Ações a preços surreais, manias especulativas à solta, mercado insano: é bolha?
O mercado entrou em ebulição. Ações inflam em ritmo recorde e pequenos investidores criam fenômenos como o da GameStop. Entenda este momento único – e perigoso.
Um punhado de tuítes de Elon Musk bombou o preço do Dogecoin, uma cripto de terceira divisão, que disputa com outras 4 mil moedas digitais a chance de um dia, quem sabe, se tornar uma alternativa ao Bitcoin. Também pelo Twitter, Musk disse amar a loja online Etsy e imediatamente as ações passaram a subir, mas ele só estava feliz de ter comprado ali um gorro de tricô para seu cachorro.
As reações aos tuítes do excêntrico criador da Tesla são um exemplo de algo que sempre guiou o mercado financeiro, mas que hoje parece mais exacerbado do que nunca: o comportamento de manada, o ato de colocar dinheiro no que outras pessoas estão investindo sem nem saber o que é a coisa, muito menos se importar se ela tem ou não algum valor.
Essa brincadeira cria bolhas – aumentos súbitos de preço seguidos por um colapso. Sempre foi assim. Na Holanda do século 17, entre 1634 e 1636, o comportamento de manada fez com que o preço das tulipas disparasse mais de 1.000% em dois anos. No começo, os preços subiam porque havia mais gente comprando essas flores para decorar a casa. A Holanda vivia um boom econômico. A Companhia Holandesa das Índias Orientais lucrava horrores com o comércio de especiarias, trazendo pimenta-do-reino, cravo e canela das ilhas do Oceano Índico para a Europa. E uma parte considerável dos holandeses tinha acesso direto a esses lucros. A Cia. das Índias foi a primeira empresa a se financiar vendendo ações ao público. Os acionistas passaram a ter dinheiro de sobra.
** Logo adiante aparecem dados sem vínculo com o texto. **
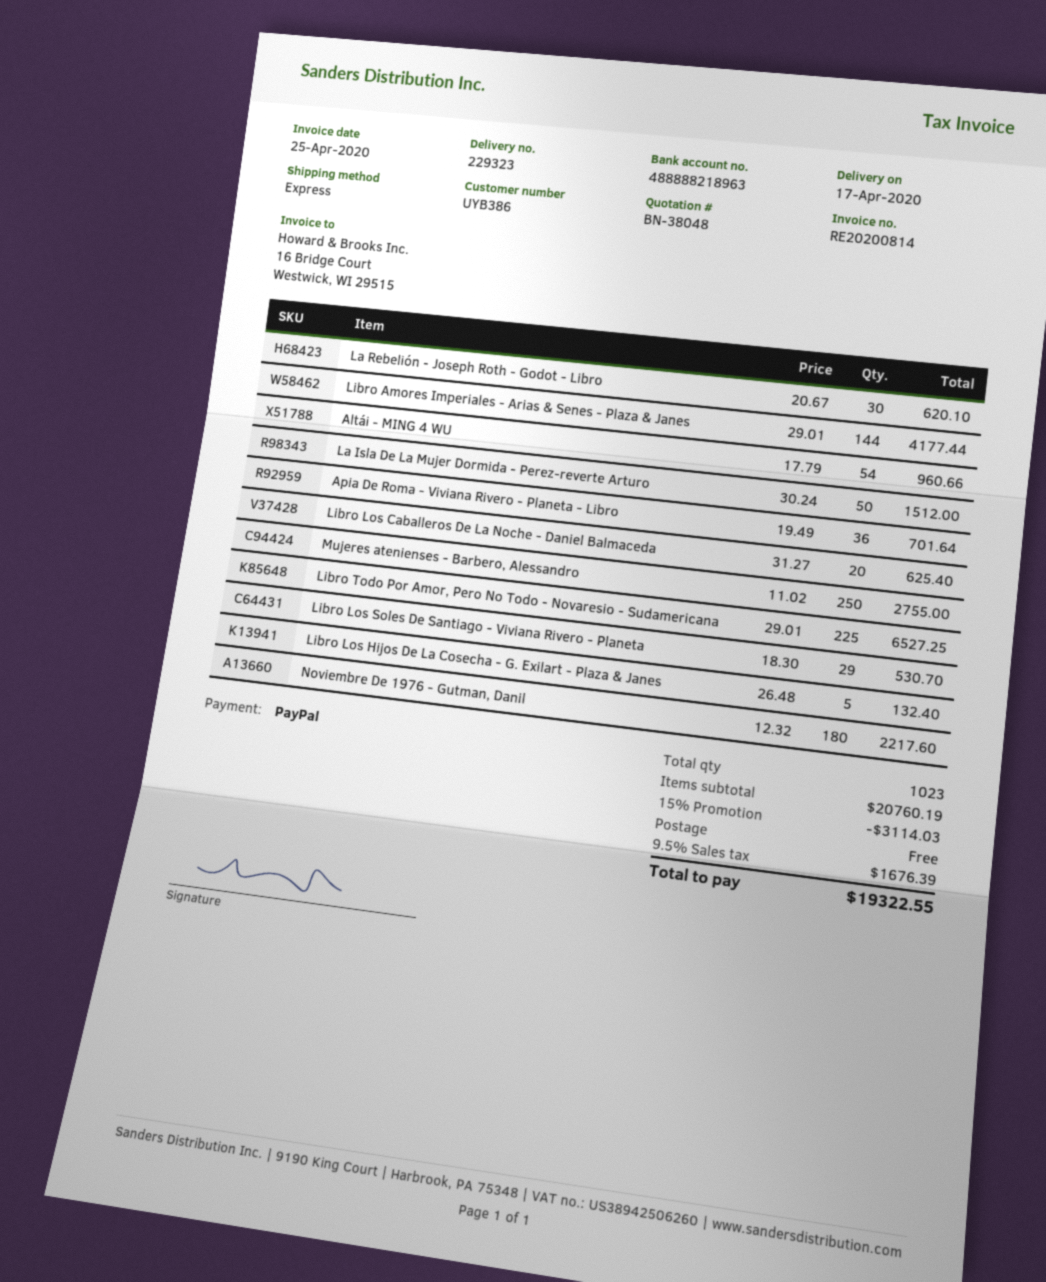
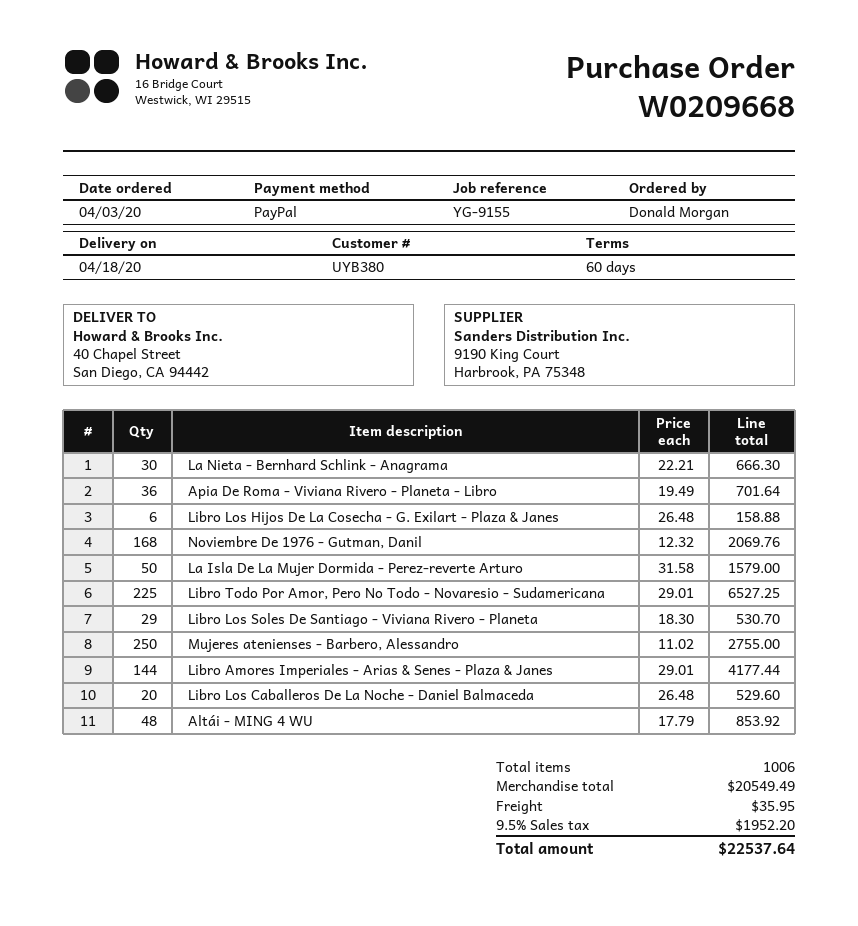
delivery date: 2020-04-17 -> 2020-04-18
customer number: UYB386 -> UYB380
La Rebelión - Joseph Roth - Godot - Libro: 30 x 20.67 = 620.10 -> none
Altái - MING 4 WU: 54 x 17.79 = 960.66 -> 48 x 17.79 = 853.92
La Isla De La Mujer Dormida - Perez-reverte Arturo: 50 x 30.24 = 1512.00 -> 50 x 31.58 = 1579.00
Libro Los Caballeros De La Noche - Daniel Balmaceda: 20 x 31.27 = 625.40 -> 20 x 26.48 = 529.60
Libro Los Hijos De La Cosecha - G. Exilart - Plaza & Janes: 5 x 26.48 = 132.40 -> 6 x 26.48 = 158.88
Noviembre De 1976 - Gutman, Danil: 180 x 12.32 = 2217.60 -> 168 x 12.32 = 2069.76
La Nieta - Bernhard Schlink - Anagrama: none -> 30 x 22.21 = 666.30
total quantity: 1023 -> 1006
subtotal: 20760.19 -> 20549.49
discount: 15% = 3114.03 -> none
shipping: 0.00 -> 35.95
tax: 9.5% = 1676.39 -> 9.5% = 1952.20
total: 19322.55 -> 22537.64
Manter tulipas no jardim era um símbolo de status. Com mais gente endinheirada, e a fim de mostrar sua nova riqueza, a demanda foi lá para o alto. E os preços passaram a subir. Nisso, gente esperta começou a ganhar dinheiro. Dava para comprar um saco de bulbos de tulipa por 100 florins (o dinheiro da época) e revendê-lo por 120 dali a alguns dias.
O problema: uma hora todo mundo começou a fazer isso. Quem comprava a 120 não pretendia decorar o jardim, mas achar alguém que topasse comprar por, sei lá, 140. Esse alguém que comprava a 140 tinha a mesma coisa em mente… Isso criou um ciclo de alta absurdo, no qual o preço das tulipas era determinado não pelo valor intrínseco da flor como objeto de decoração, mas pelo fato de que sempre havia alguém que topava pagar mais caro por um bulbo na esperança de revendê-lo mais caro lá na frente.
Quando os bulbos passaram a valer mais de 1.000, a quantidade de gente a fim de comprar começou a diminuir. Se você tinha pago 1.200 pela coisa, não encontrava mais comprador. E tinha de vender, digamos, por 800. Quem comprava por 800 também se complicava, e acabava vendendo por 600 para diminuir o prejuízo. Em 1637, o preço da tulipa caiu a praticamente zero. Ninguém mais queria saber desse troço. A bolha tinha estourado.
Foram três anos entre o início da bolha das tulipas e o seu colapso. Hoje é diferente. As bolhas seguem bolhando, só que bem mais rápido. A GameStop, uma rede de lojas dos EUA, viu suas ações subirem 1.700% em meros 15 dias agora em janeiro de 2021. E logo em seguida elas devolveriam quase todo o ganho.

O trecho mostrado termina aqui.